=== Begin Enclosure ===

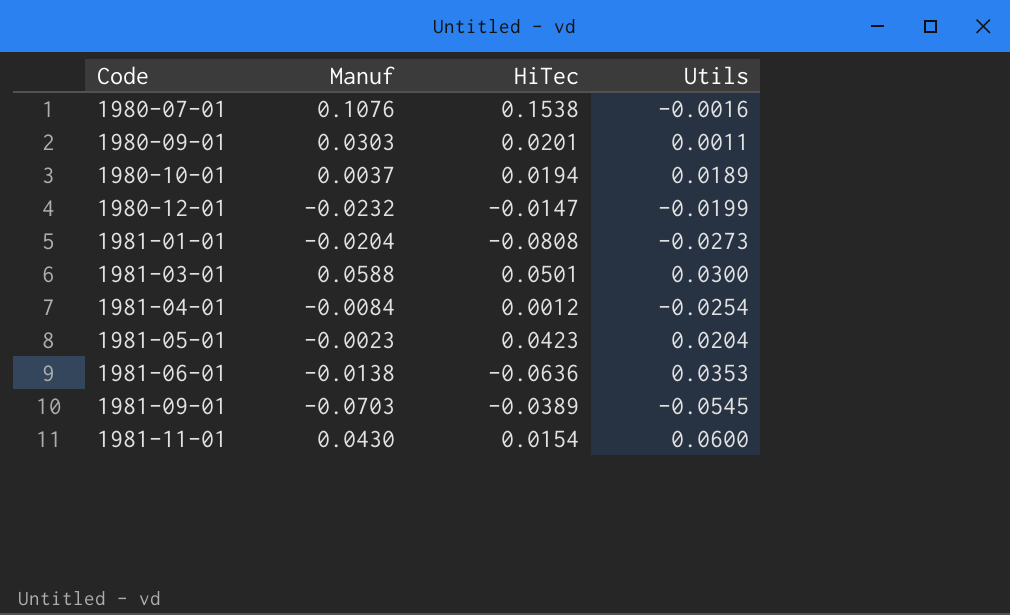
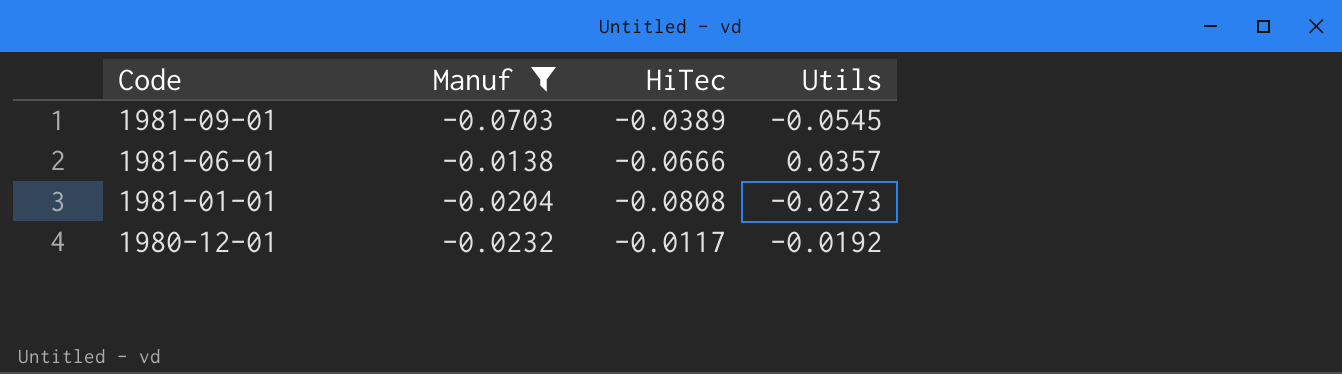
filter: none -> Manuf <= -0.0138
row order: Code ascending -> Code descending
1981-06-01 | HiTec: -0.0636 -> -0.0666
1981-06-01 | Utils: 0.0353 -> 0.0357
1980-12-01 | HiTec: -0.0147 -> -0.0117
1980-12-01 | Utils: -0.0199 -> -0.0192

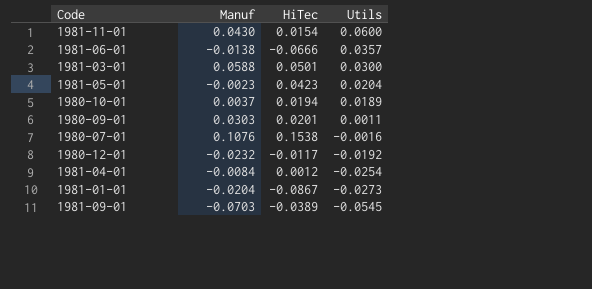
filter: Manuf <= -0.0138 -> none
row order: Code descending -> Utils descending
1981-01-01 | HiTec: -0.0808 -> -0.0867

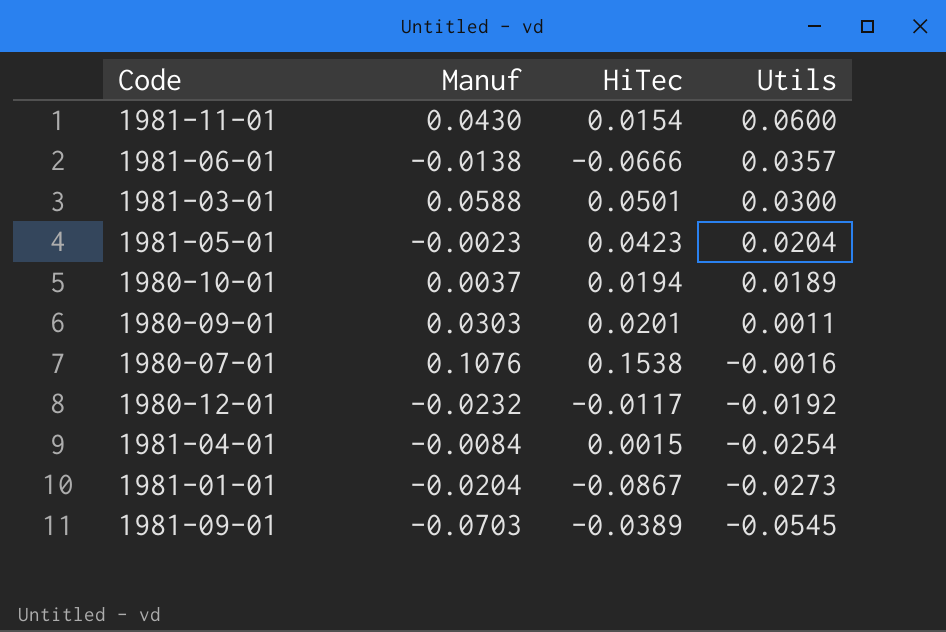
1981-04-01 | HiTec: 0.0012 -> 0.0015

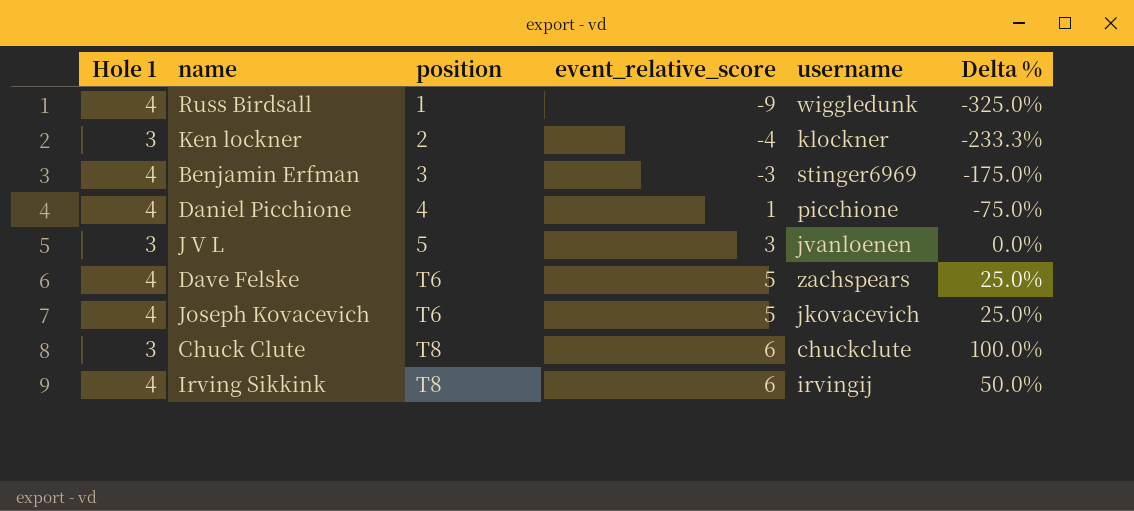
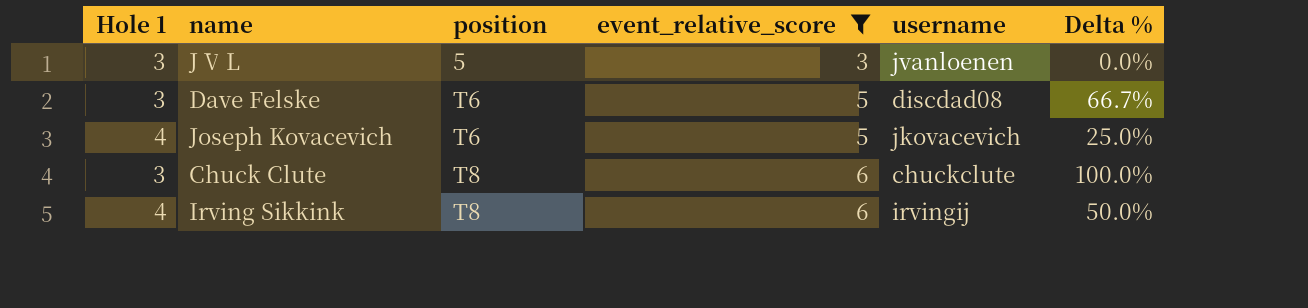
filter: none -> event_relative_score >= 3
Dave Felske | Hole 1: 4 -> 3
Dave Felske | username: zachspears -> discdad08
Dave Felske | Delta %: 25.0% -> 66.7%

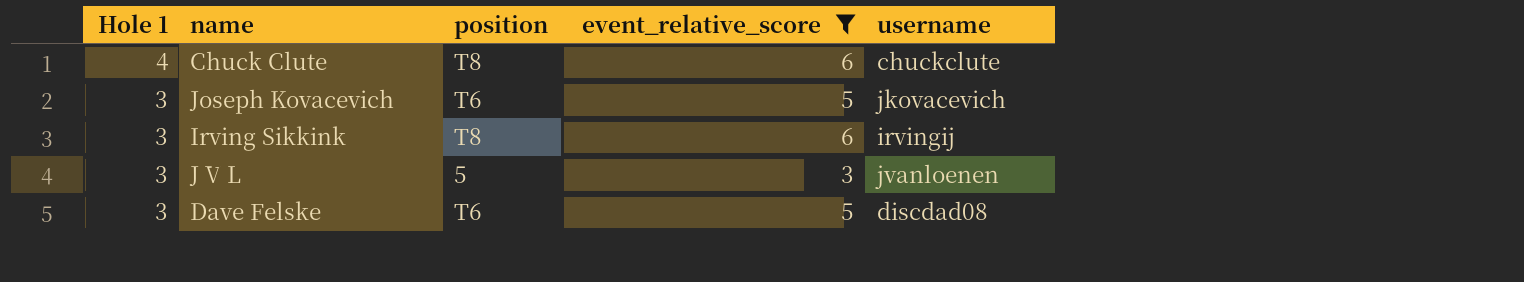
row order: position ascending -> Hole 1 descending
column Delta % | formula: ([event_relative_score] - [Hole 1]) / [Hole 1] -> none
Chuck Clute | Hole 1: 3 -> 4
Joseph Kovacevich | Hole 1: 4 -> 3
Irving Sikkink | Hole 1: 4 -> 3

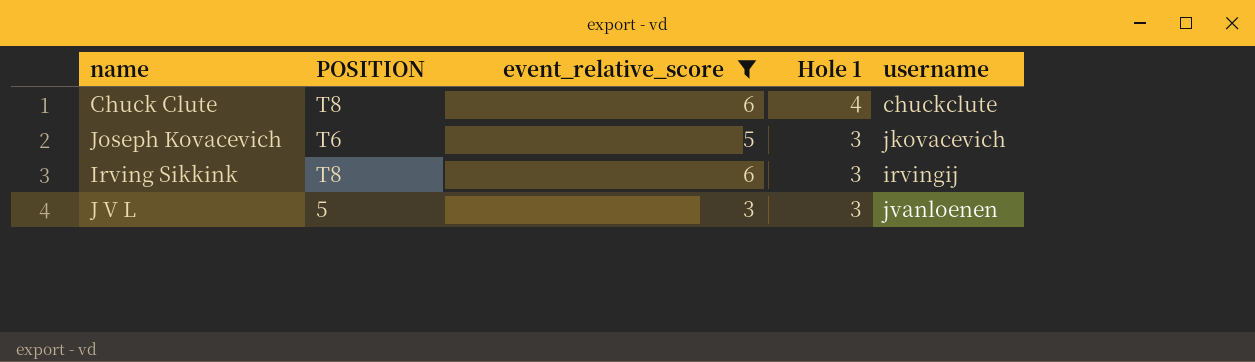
column name: position -> POSITION
column Hole 1 | position: 1 -> 4
row Dave Felske: 3 | T6 | 5 | discdad08 -> none

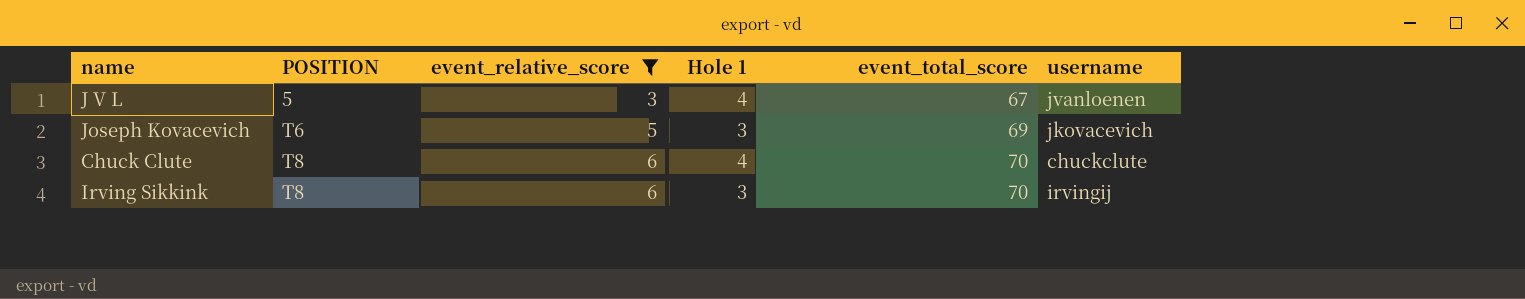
row order: Hole 1 descending -> POSITION ascending
column event_total_score | position: none -> 5
J V L | Hole 1: 3 -> 4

=== End Enclosure ===

▶ **PROMPT**
Pull every line containing "none" from the data.

▶ **THE ANSWER**
filter: none -> Manuf <= -0.0138
filter: Manuf <= -0.0138 -> none
filter: none -> event_relative_score >= 3
column Delta % | formula: ([event_relative_score] - [Hole 1]) / [Hole 1] -> none
row Dave Felske: 3 | T6 | 5 | discdad08 -> none
column event_total_score | position: none -> 5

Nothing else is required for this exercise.